Give back every record exactly, images excluded.
------ DATA FOR ANALYSIS
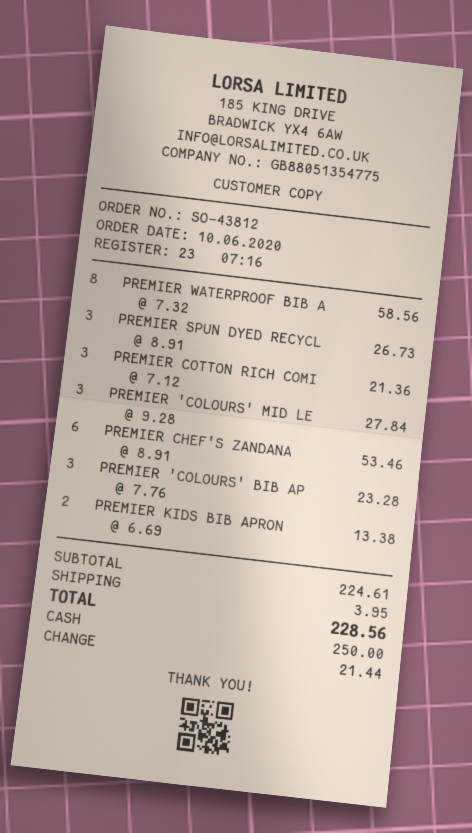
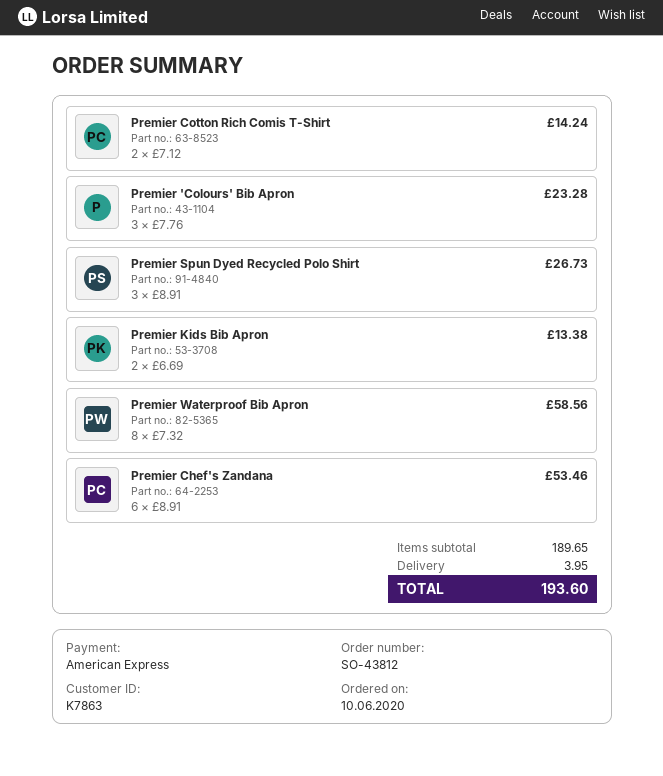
payment method: cash -> American Express
PREMIER COTTON RICH COMI: 3 x 7.12 = 21.36 -> 2 x 7.12 = 14.24
PREMIER 'COLOURS' MID LE: 3 x 9.28 = 27.84 -> none
subtotal: 224.61 -> 189.65
total: 228.56 -> 193.60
------------
RESULT:
payment method: cash -> American Express
PREMIER COTTON RICH COMI: 3 x 7.12 = 21.36 -> 2 x 7.12 = 14.24
PREMIER 'COLOURS' MID LE: 3 x 9.28 = 27.84 -> none
subtotal: 224.61 -> 189.65
total: 228.56 -> 193.60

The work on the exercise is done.